Minggu, 04 Maret 2012

Sekilas Perjalanan NU


Berdiri di Surabaya atas nama perkumpulan para ulama. Pada masa ini perjuangan dititik-beratkan pada penguatan pahan Ahlusunnah Waljamaah terhadap serangan penganut ajaran Wahabi. Diantara program kerjanya adalah menyeleksi kitab-kitab yang sesuai atau tidak sesuai dengan Ahlusunnah Waljamaah.
Pada tahun 1937, empat orang tokoh pergerakan Islam berkumpul di Surabaya untuk mendirikan federasi organisasi Islam. Mereka adalah K.H. Abdul Wahab Hasbullah dan K.H. Dahlan Ahyad (keduanya dari NU), K.H. Mas Mansur (Muhammadiyan) dan Wondoamiseno (Syariat Islam). Pertemuan menyepakati berdirinya Majelis Islam A’la Indonesia, disingkat MIAI.
Selain K.H. A. Wahab Hasbullah dah K.H. Dahlan Ahyad yang tercatat sebagai salah seorang pendiri MIAI, dalam perjalanan selanjutnya K.H. A. Wahid Hasyim terpilih sebagai Ketua Dewan MIAI-jabatan tertinggi yang ada dalam organisasi itu.

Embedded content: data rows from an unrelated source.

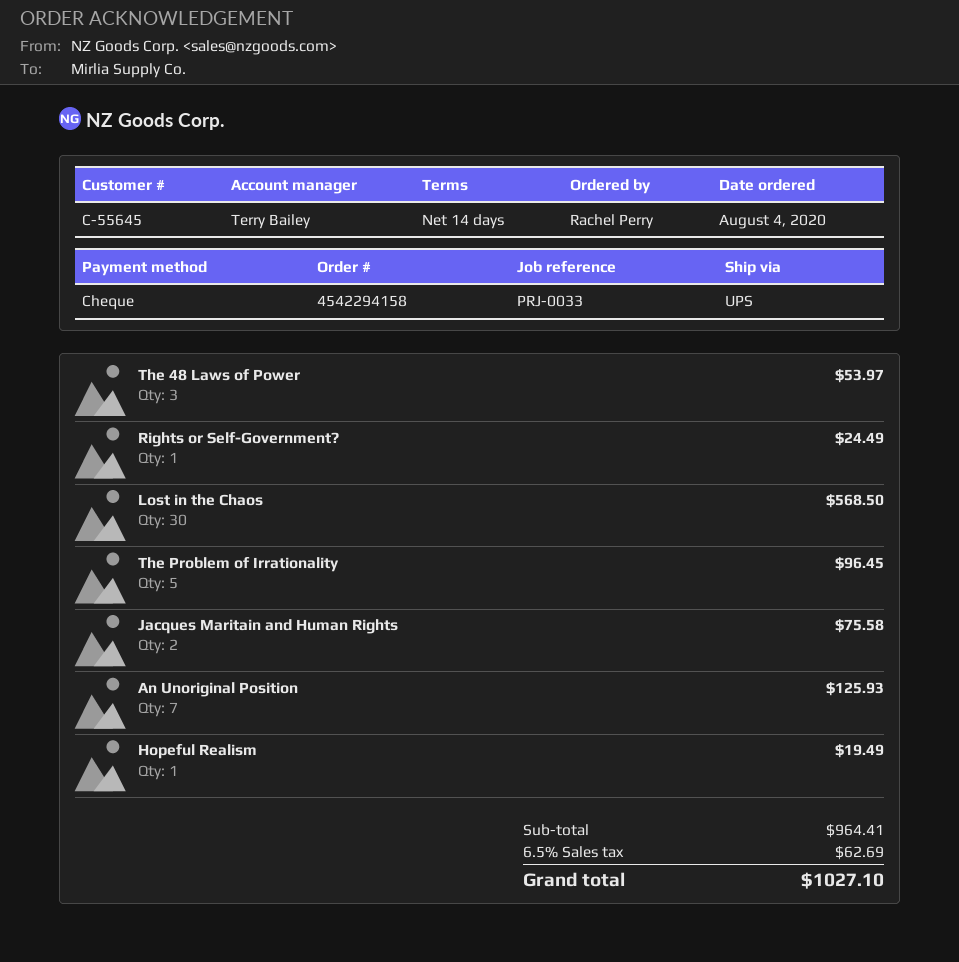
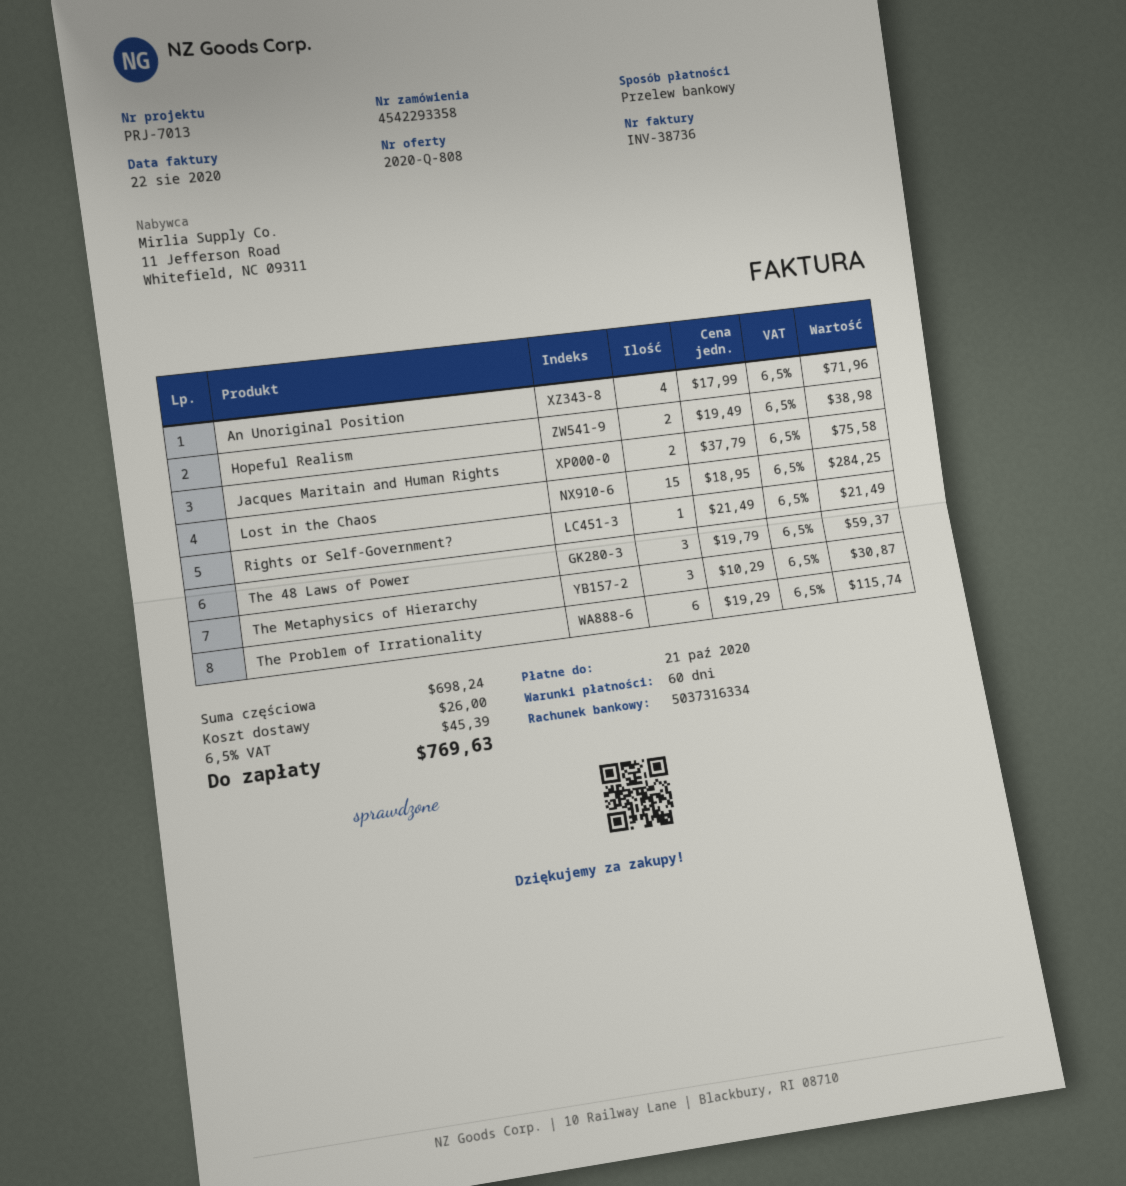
order number: 4542294158 -> 4542293358
payment terms: 14 days -> 60 days
reference: PRJ-0033 -> PRJ-7013
payment method: cheque -> bank transfer
The 48 Laws of Power: 3 for 53.97 -> 3 for 59.37
Rights or Self-Government?: 1 for 24.49 -> 1 for 21.49
Lost in the Chaos: 30 for 568.50 -> 15 for 284.25
The Problem of Irrationality: 5 for 96.45 -> 6 for 115.74
An Unoriginal Position: 7 for 125.93 -> 4 for 71.96
Hopeful Realism: 1 for 19.49 -> 2 for 38.98
The Metaphysics of Hierarchy: none -> 3 for 30.87
subtotal: 964.41 -> 698.24
shipping: none -> 26.00
tax: 6.5% = 62.69 -> 6.5% = 45.39
total: 1027.10 -> 769.63

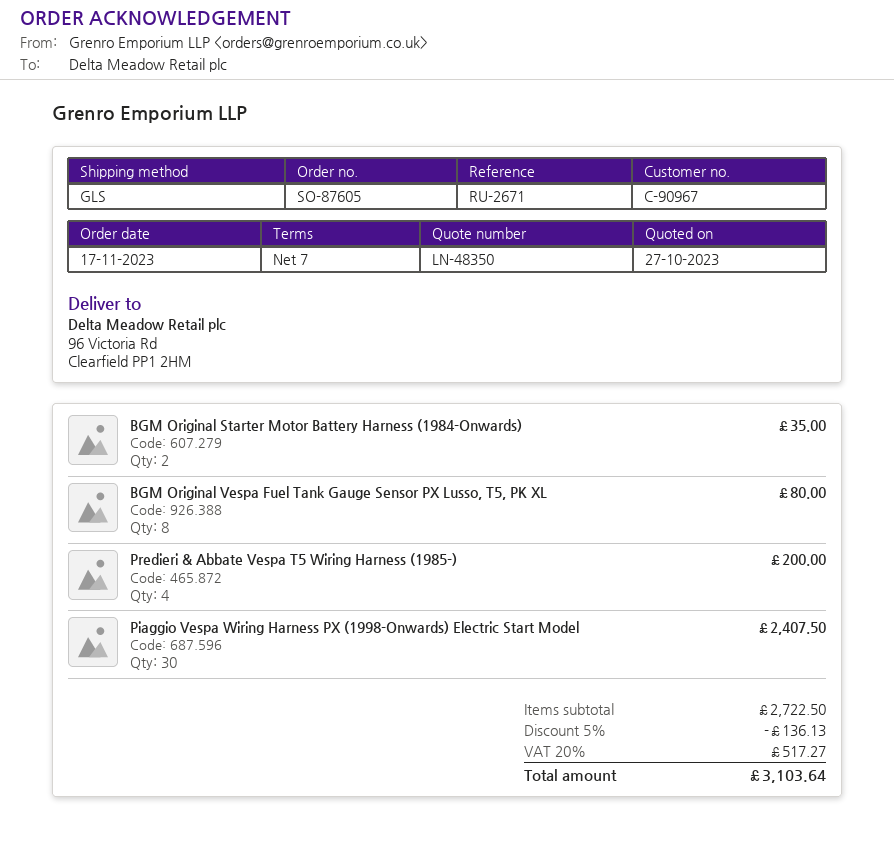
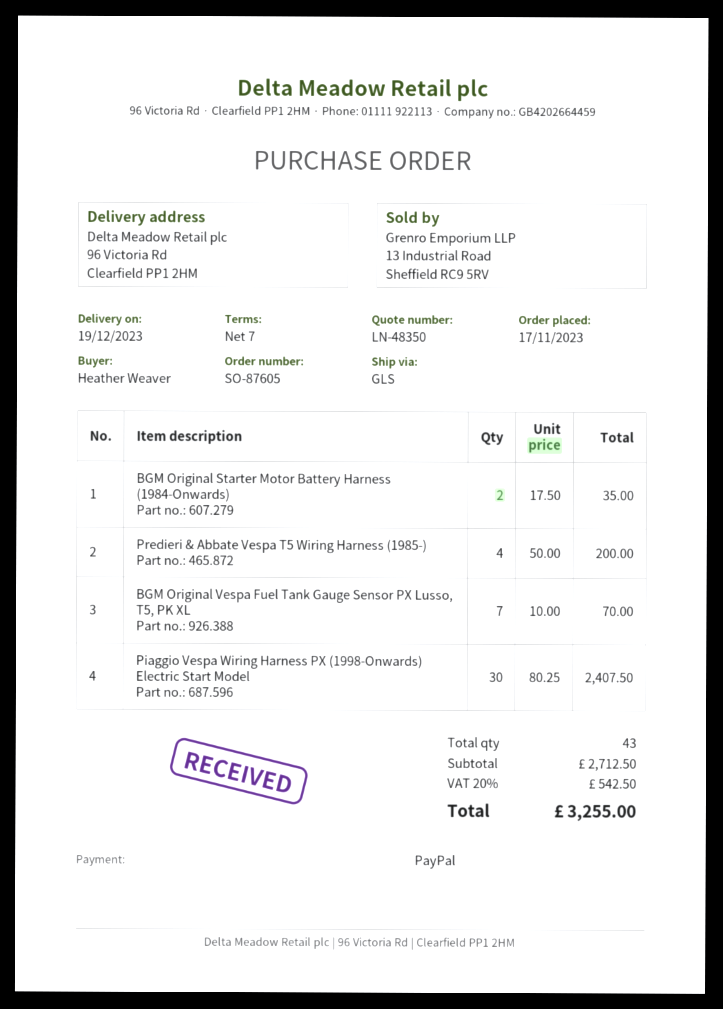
BGM Original Vespa Fuel Tank Gauge Sensor PX Lusso, T5, PK XL: 8 for 80.00 -> 7 for 70.00
subtotal: 2722.50 -> 2712.50
discount: 5% = 136.13 -> none
tax: 20% = 517.27 -> 20% = 542.50
total: 3103.64 -> 3255.00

Selai mereka, terdapat juga nama K.H. Zainul Arifin yang menjabat sebagai Ketua Komisi Pemberantasan Penghinaan Islam dan K.H. Machfudz Siddiq dalam Komisi Luar Negri MIAI. Namun ketika Jepang datang (Maret 1942), semua organisasi dibekukan. Termasuk NU dan MIAI.
Ketika ormas-ormas dibekukan oleh Dai Nippon, perjuangan para Kiai NU difokuskan melalu jalur diplomasi. Tahun 1942, K.H. A. Wahid Hasyim dan beberapa Kiai lain masuk sebagai anggota Chuo Sangi-In (parlemen buatan Jepang). Lewat parlemen itu pula K.H.A Wahid Hasyim meminta agar pemerintahan balatentara Jepang mengijinkan NU dan Muhammadiyah bisa beraktivitas kembali seperti di masa penjajahan Belanda.
Perjuangan diplomasi terus ditingkatkan. Pada akhir Oktober 1943 atas prakarsa NU dan Muhammadiyah pula, didirikan wadah perjuanagan baru bagi umat Islma Indonesia bernama Majelis Syuro Indonesia, disingkat Masyumu, dengan K.H. M. Hasyim Asy’ari sebagai pemimpin tertinggi, dan K.H. A. Wahid Hasyim sebagai wakilnya. Masyumi adalah kelanjutan dari MIAI.